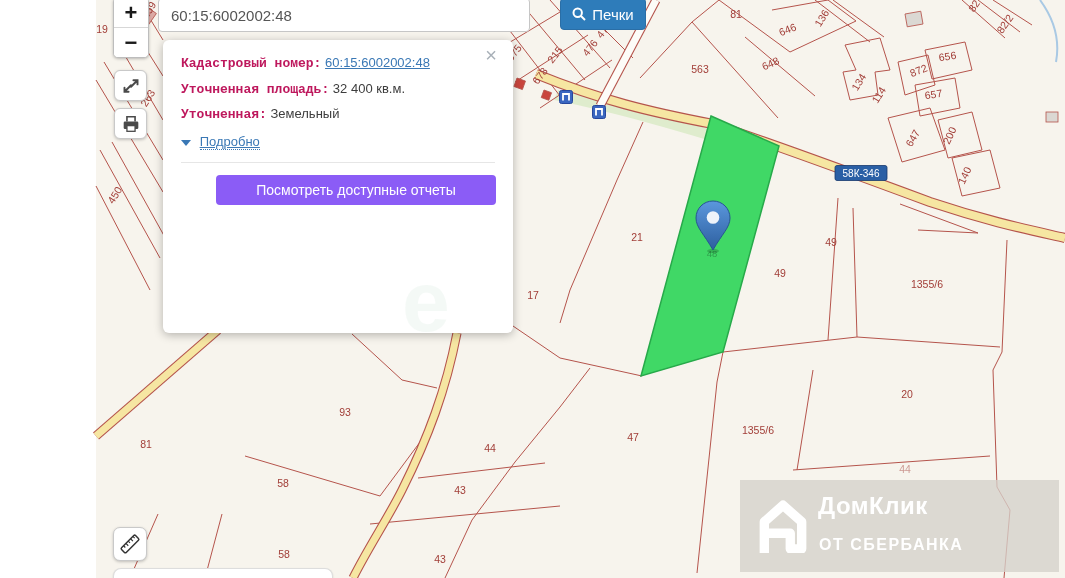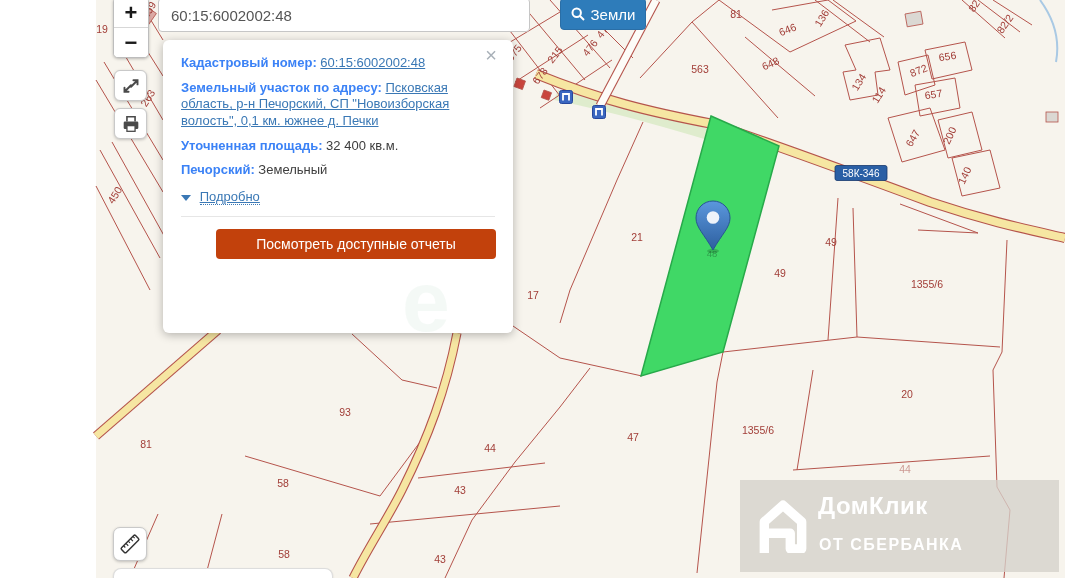--- a/index.html
+++ b/index.html
@@ -32,30 +32,30 @@
   .btn-ruler{left:113px;top:527px;width:34px;height:34px;border-radius:7px;}
   .partialbar{position:absolute;left:113px;top:568px;width:218px;height:14px;background:#fff;
     border:1px solid #ddd;border-bottom:none;border-radius:8px 8px 0 0;z-index:12;
     box-shadow:0 1px 2px rgba(0,0,0,.15);}
 
   
   .popup{position:absolute;left:163px;top:40px;width:350px;height:293px;background:#fff;z-index:20;
     border-radius:6px;box-shadow:0 2px 10px rgba(0,0,0,.28);box-sizing:border-box;
     padding:15px 18px 14px;font-size:13px;line-height:1.28;color:#3d3d3d;overflow:hidden;}
   .popup .row{margin-bottom:8px;}
-  .popup b{color:#3b82f6;}
+  .popup b{color:#be185d;font-family:Liberation Mono, monospace;}
   .popup a{color:#3a78b5;text-decoration:underline;cursor:pointer;}
   .popup-close{position:absolute;right:10px;top:4px;font-size:20px;color:#a8b0b8;cursor:pointer;
     background:none;border:none;line-height:1;font-family:"Liberation Sans",sans-serif;}
   .details-row{margin:10px 0 0;}
   .details-link{color:#3a78b5;border-bottom:1px dotted #3a78b5;text-decoration:none;cursor:pointer;}
   .tri{display:inline-block;width:0;height:0;border-left:5px solid transparent;
     border-right:5px solid transparent;border-top:6px solid #3a78b5;margin-right:5px;}
   .popup-div{border-top:1px solid #e6e6e6;margin-top:11px;}
-  .reports-btn{display:block;margin:12px 35px 0;width:280px;height:30px;background:#c2410c;
+  .reports-btn{display:block;margin:12px 35px 0;width:280px;height:30px;background:#8b5cf6;
     border:none;border-radius:4px;color:#fff;font-size:14px;cursor:pointer;
     font-family:"Liberation Sans",sans-serif;}
   .big-e{position:absolute;left:402px;top:258px;z-index:30;font-size:86px;font-weight:bold;
     color:rgba(238,246,240,.62);line-height:1;pointer-events:none;}
 
   
   .wm{position:absolute;left:740px;top:480px;width:319px;height:92px;z-index:2;
     background:rgba(213,209,203,.78);}
   .wm-logo{position:absolute;left:16px;top:19px;}
   .wm-brand{position:absolute;left:78px;top:12px;font-size:24px;font-weight:bold;color:#fff;
@@ -206,21 +206,21 @@
         <circle cx="0" cy="-13.5" r="6.3" fill="#eef3fa"></circle>
       </g>
     </svg>
 
   <input class="search-input" type="text" value="60:15:6002002:48" style="">
   <button class="search-btn">
     <svg width="14" height="14" viewBox="0 0 14 14">
       <circle cx="5.7" cy="5.7" r="4.2" fill="none" stroke="#fff" stroke-width="2"></circle>
       <line x1="9" y1="9" x2="13" y2="13" stroke="#fff" stroke-width="2"></line>
     </svg>
-    <span>Земли</span>
+    <span>Печки</span>
   </button>
 
   <div class="zoomgroup">
     <button class="zoombtn">+</button>
     <div class="zoomdiv"></div>
     <button class="zoombtn">−</button>
   </div>
 
   <button class="sqbtn btn-full">
     <svg width="26" height="26" viewBox="0 0 32 32">
@@ -247,29 +247,25 @@
 
   <div class="partialbar"></div>
 
   <div class="popup">
     <button class="popup-close">×</button>
     <div class="row">
       <b>Кадастровый номер:</b>
       <a>60:15:6002002:48</a>
     </div>
     <div class="row">
-      <b>Земельный участок по адресу:</b>
-      <a>Псковская область, р-н Печорский, СП "Новоизборская волость", 0,1 км. южнее д. Печки</a>
-    </div>
-    <div class="row">
       <b>Уточненная площадь:</b>
       <span>32 400 кв.м.</span>
     </div>
     <div class="row">
-      <b>Печорский:</b>
+      <b>Уточненная:</b>
       <span>Земельный</span>
     </div>
     <div class="details-row">
       <span class="tri"></span>
       <a class="details-link">Подробно</a>
     </div>
     <div class="popup-div"></div>
     <button class="reports-btn">Посмотреть доступные отчеты</button>
   </div>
----
*Work request:* Retype all of the listing word for word and skip the pictures.

*Output of the task:*
--- a/index.html
+++ b/index.html
@@ -32,30 +32,30 @@
   .btn-ruler{left:113px;top:527px;width:34px;height:34px;border-radius:7px;}
   .partialbar{position:absolute;left:113px;top:568px;width:218px;height:14px;background:#fff;
     border:1px solid #ddd;border-bottom:none;border-radius:8px 8px 0 0;z-index:12;
     box-shadow:0 1px 2px rgba(0,0,0,.15);}
 
   
   .popup{position:absolute;left:163px;top:40px;width:350px;height:293px;background:#fff;z-index:20;
     border-radius:6px;box-shadow:0 2px 10px rgba(0,0,0,.28);box-sizing:border-box;
     padding:15px 18px 14px;font-size:13px;line-height:1.28;color:#3d3d3d;overflow:hidden;}
   .popup .row{margin-bottom:8px;}
-  .popup b{color:#3b82f6;}
+  .popup b{color:#be185d;font-family:Liberation Mono, monospace;}
   .popup a{color:#3a78b5;text-decoration:underline;cursor:pointer;}
   .popup-close{position:absolute;right:10px;top:4px;font-size:20px;color:#a8b0b8;cursor:pointer;
     background:none;border:none;line-height:1;font-family:"Liberation Sans",sans-serif;}
   .details-row{margin:10px 0 0;}
   .details-link{color:#3a78b5;border-bottom:1px dotted #3a78b5;text-decoration:none;cursor:pointer;}
   .tri{display:inline-block;width:0;height:0;border-left:5px solid transparent;
     border-right:5px solid transparent;border-top:6px solid #3a78b5;margin-right:5px;}
   .popup-div{border-top:1px solid #e6e6e6;margin-top:11px;}
-  .reports-btn{display:block;margin:12px 35px 0;width:280px;height:30px;background:#c2410c;
+  .reports-btn{display:block;margin:12px 35px 0;width:280px;height:30px;background:#8b5cf6;
     border:none;border-radius:4px;color:#fff;font-size:14px;cursor:pointer;
     font-family:"Liberation Sans",sans-serif;}
   .big-e{position:absolute;left:402px;top:258px;z-index:30;font-size:86px;font-weight:bold;
     color:rgba(238,246,240,.62);line-height:1;pointer-events:none;}
 
   
   .wm{position:absolute;left:740px;top:480px;width:319px;height:92px;z-index:2;
     background:rgba(213,209,203,.78);}
   .wm-logo{position:absolute;left:16px;top:19px;}
   .wm-brand{position:absolute;left:78px;top:12px;font-size:24px;font-weight:bold;color:#fff;
@@ -206,21 +206,21 @@
         <circle cx="0" cy="-13.5" r="6.3" fill="#eef3fa"></circle>
       </g>
     </svg>
 
   <input class="search-input" type="text" value="60:15:6002002:48" style="">
   <button class="search-btn">
     <svg width="14" height="14" viewBox="0 0 14 14">
       <circle cx="5.7" cy="5.7" r="4.2" fill="none" stroke="#fff" stroke-width="2"></circle>
       <line x1="9" y1="9" x2="13" y2="13" stroke="#fff" stroke-width="2"></line>
     </svg>
-    <span>Земли</span>
+    <span>Печки</span>
   </button>
 
   <div class="zoomgroup">
     <button class="zoombtn">+</button>
     <div class="zoomdiv"></div>
     <button class="zoombtn">−</button>
   </div>
 
   <button class="sqbtn btn-full">
     <svg width="26" height="26" viewBox="0 0 32 32">
@@ -247,29 +247,25 @@
 
   <div class="partialbar"></div>
 
   <div class="popup">
     <button class="popup-close">×</button>
     <div class="row">
       <b>Кадастровый номер:</b>
       <a>60:15:6002002:48</a>
     </div>
     <div class="row">
-      <b>Земельный участок по адресу:</b>
-      <a>Псковская область, р-н Печорский, СП "Новоизборская волость", 0,1 км. южнее д. Печки</a>
-    </div>
-    <div class="row">
       <b>Уточненная площадь:</b>
       <span>32 400 кв.м.</span>
     </div>
     <div class="row">
-      <b>Печорский:</b>
+      <b>Уточненная:</b>
       <span>Земельный</span>
     </div>
     <div class="details-row">
       <span class="tri"></span>
       <a class="details-link">Подробно</a>
     </div>
     <div class="popup-div"></div>
     <button class="reports-btn">Посмотреть доступные отчеты</button>
   </div>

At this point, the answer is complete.